PROBLEM DETAILS: How do the lines below between the ones holding "the project root." and "- Note: you", inclusive, read? Give them again exactly, with no other lines.
Start of RECORD EXTRACTS
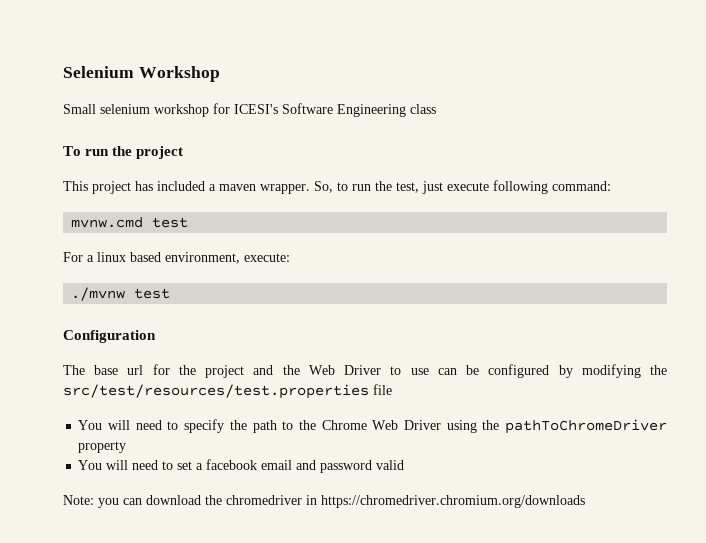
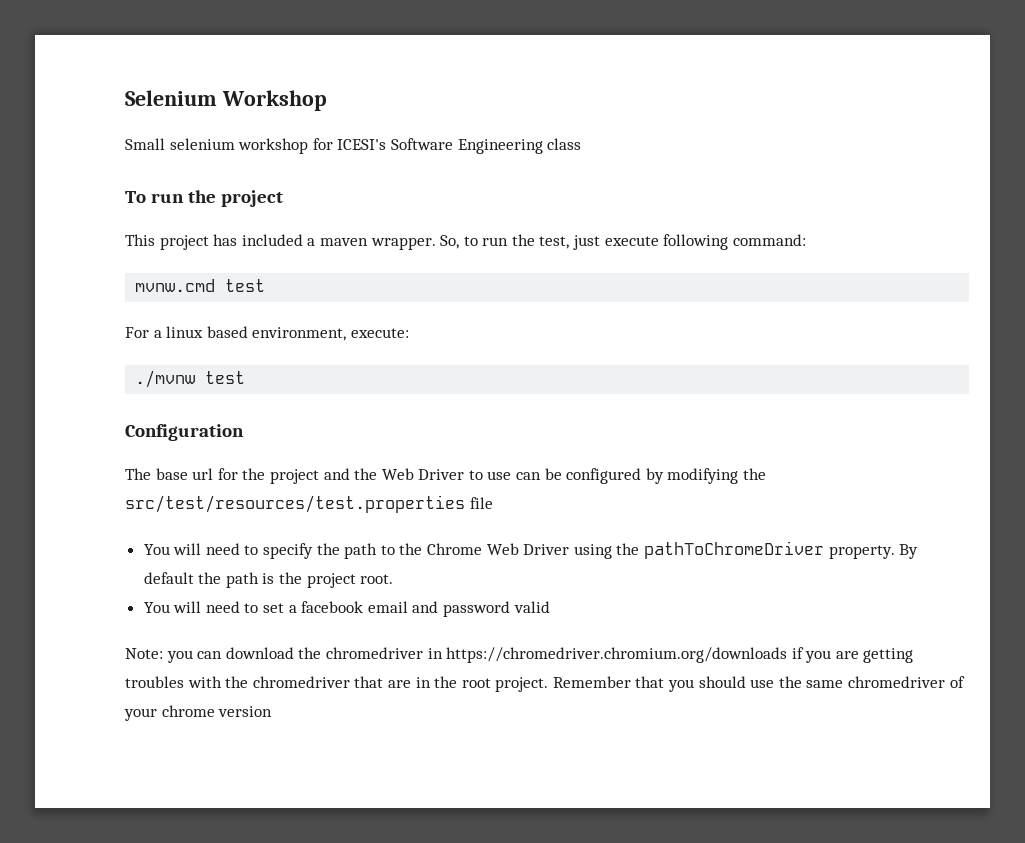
- You will need to specify the path to the Chrome Web Driver using the pathToChromeDriver property
+ You will need to specify the path to the Chrome Web Driver using the pathToChromeDriver property. By default the path is the project root.
- Note: you can download the chromedriver in https://chromedriver.chromium.org/downloads
+ Note: you can download the chromedriver in https://chromedriver.chromium.org/downloads if you are getting troubles with the chromedriver that are in the root project. Remember that you should use the same chromedriver of your chrome version

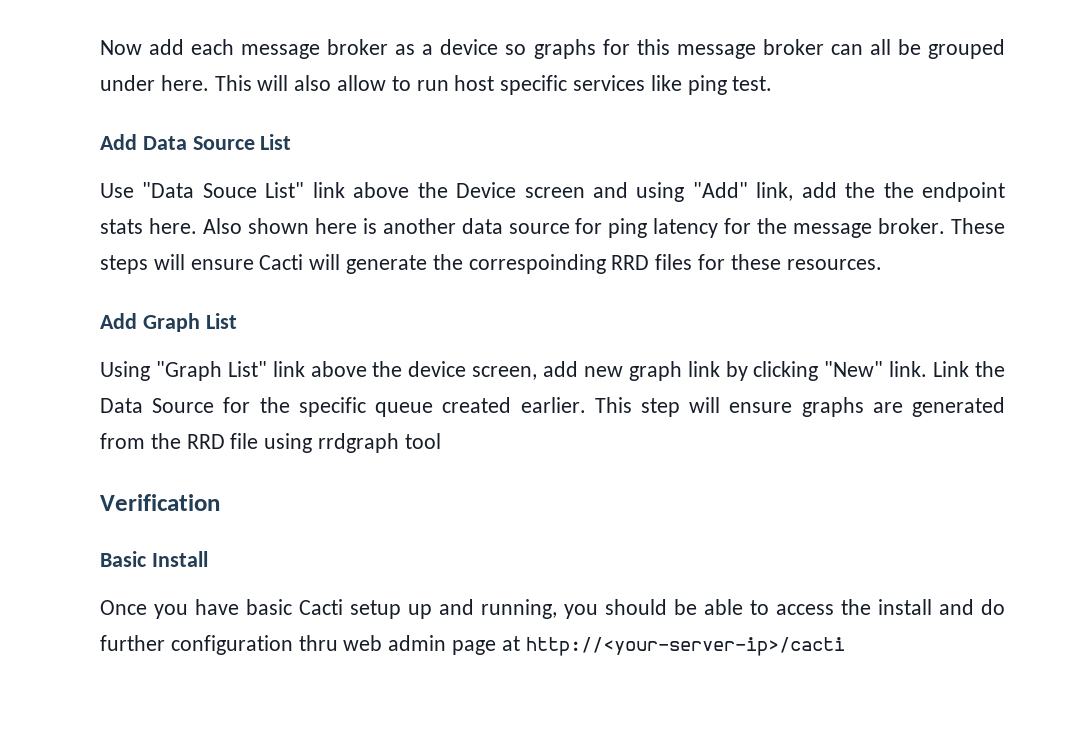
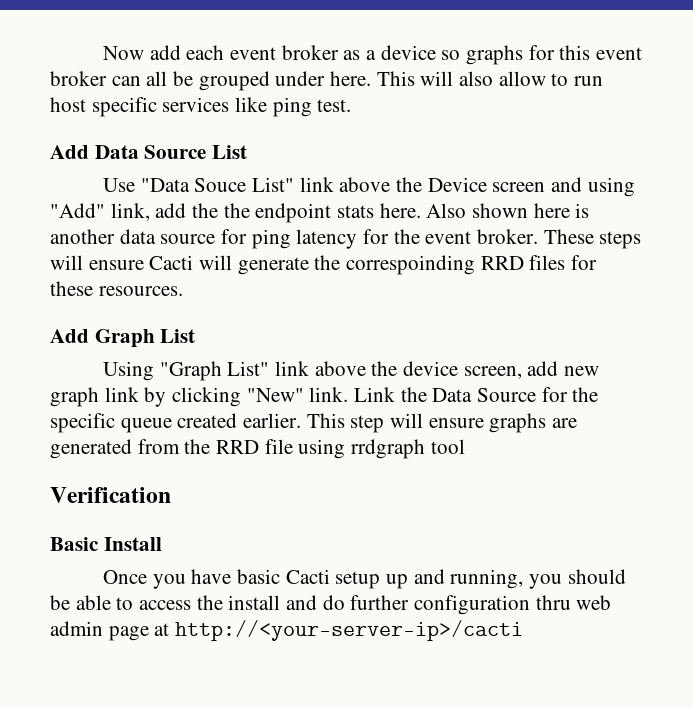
- Now add each message broker as a device so graphs for this message broker can all be grouped under here.
+ Now add each event broker as a device so graphs for this event broker can all be grouped under here.
- Also shown here is another data source for ping latency for the message broker.
+ Also shown here is another data source for ping latency for the event broker.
End of RECORD EXTRACTS
RESULT BELOW:
+ You will need to specify the path to the Chrome Web Driver using the pathToChromeDriver property. By default the path is the project root.
- Note: you can download the chromedriver in https://chromedriver.chromium.org/downloads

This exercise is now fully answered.